§ Your objective
Every record below should be transcribed exactly. Omit the images.
☆ ☆ ☆ ☆ ☆
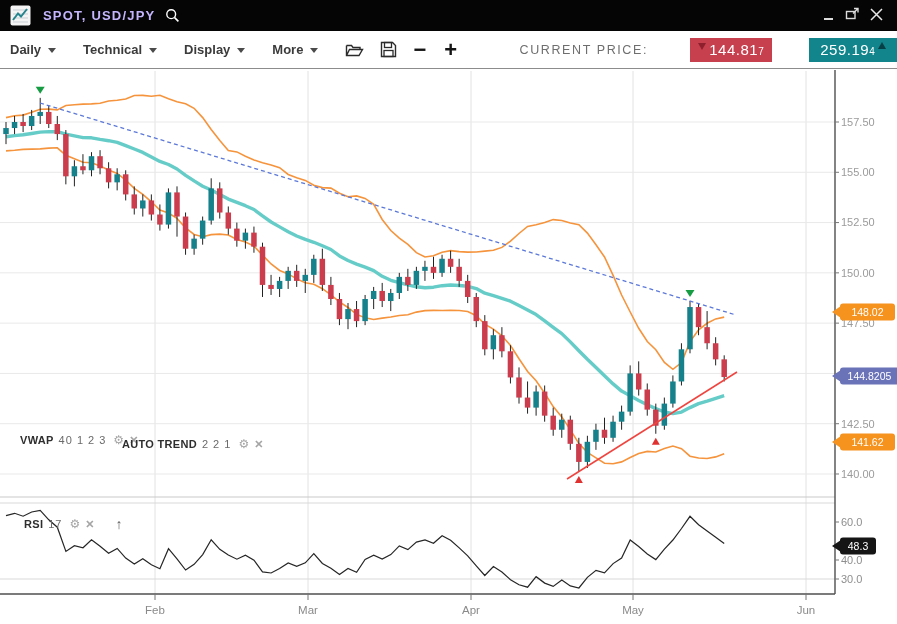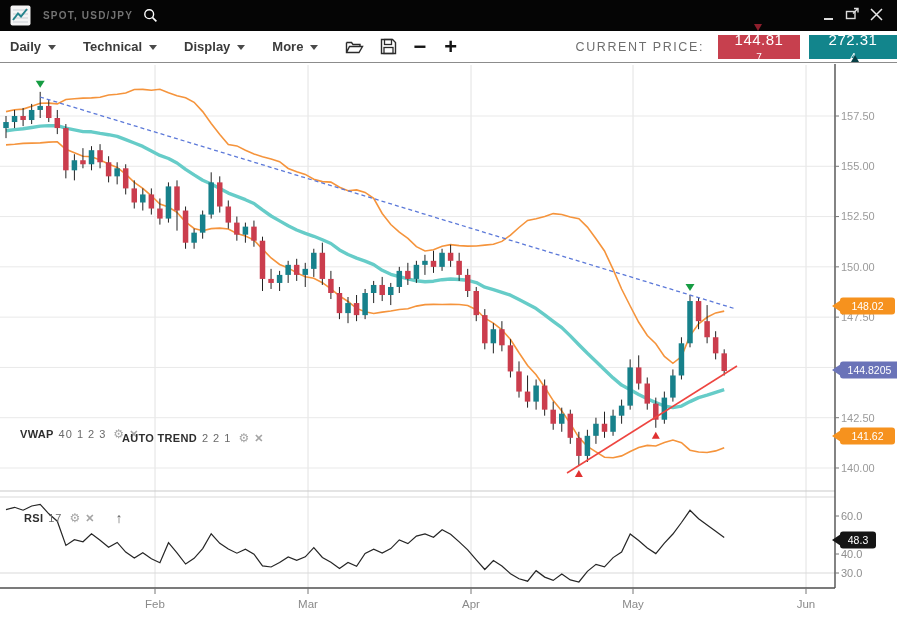"SPOT, USD/JPY" .win-title { color: #737373 -> #c4b5fd; font-size: 10px -> 13px }
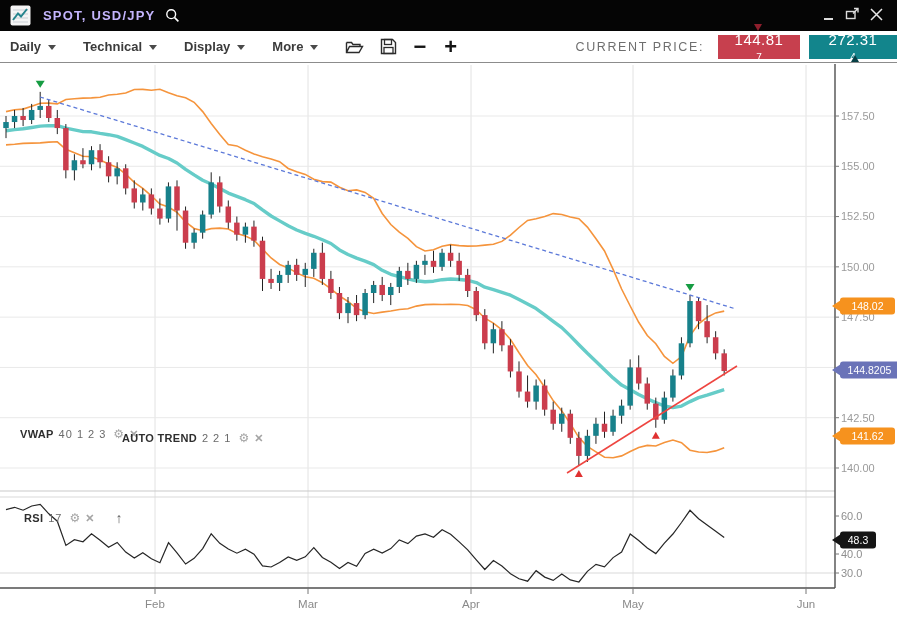"Daily" .toolbar { height: 32px -> 38px }
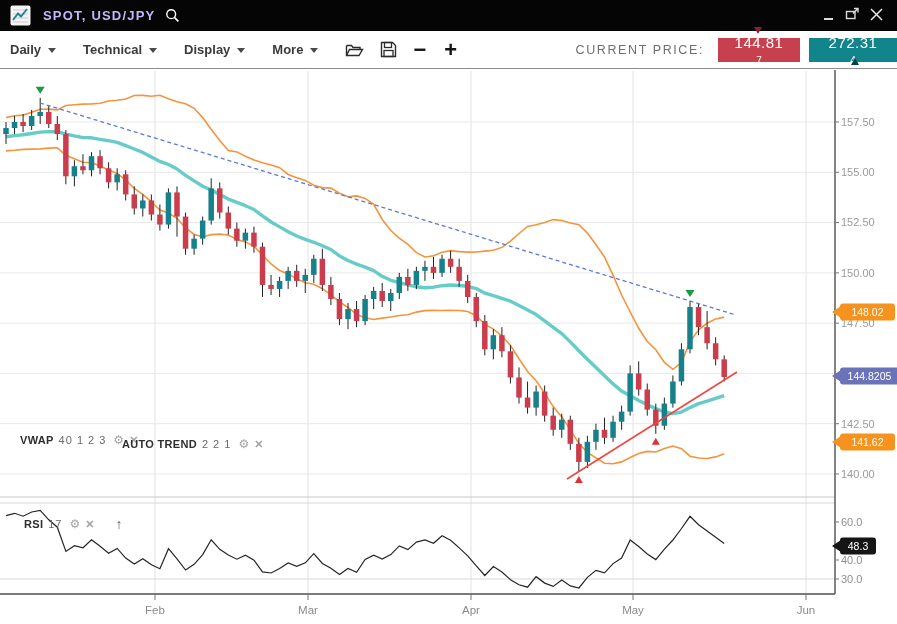"CURRENT PRICE:" .price-badges { gap: none -> 28px }
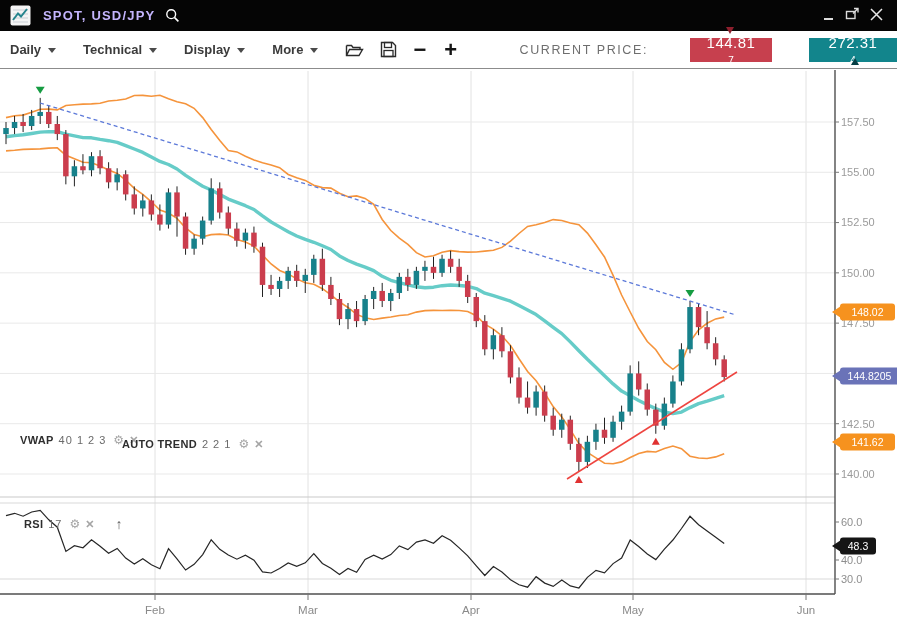"144.81" .pbadge { flex-direction: column -> none }
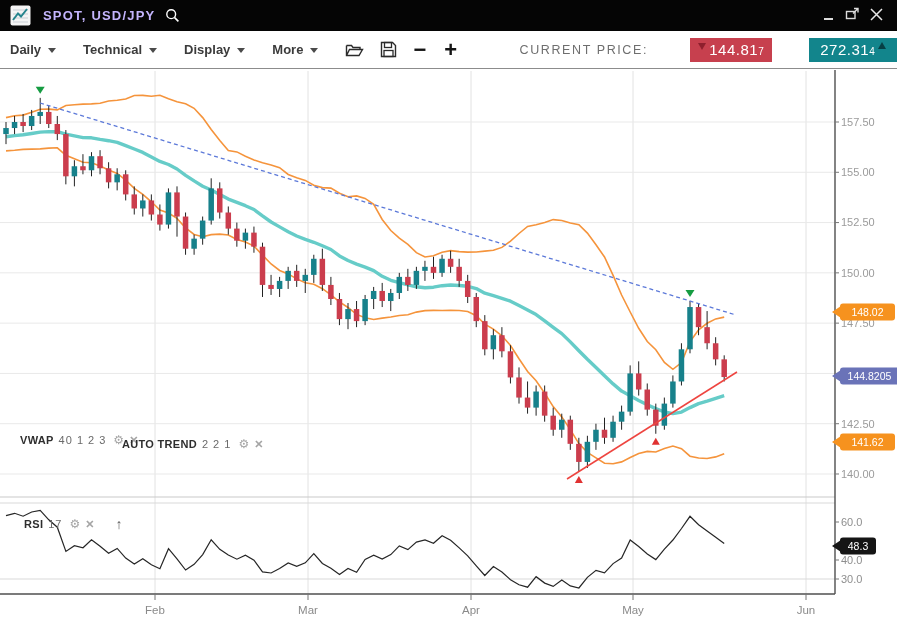"272.31" span.big { text: 272.31 -> 259.19 }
☆ ☆ ☆ ☆ ☆
§ Task output
"SPOT, USD/JPY" .win-title { color: #737373 -> #c4b5fd; font-size: 10px -> 13px }
"Daily" .toolbar { height: 32px -> 38px }
"CURRENT PRICE:" .price-badges { gap: none -> 28px }
"144.81" .pbadge { flex-direction: column -> none }
"272.31" span.big { text: 272.31 -> 259.19 }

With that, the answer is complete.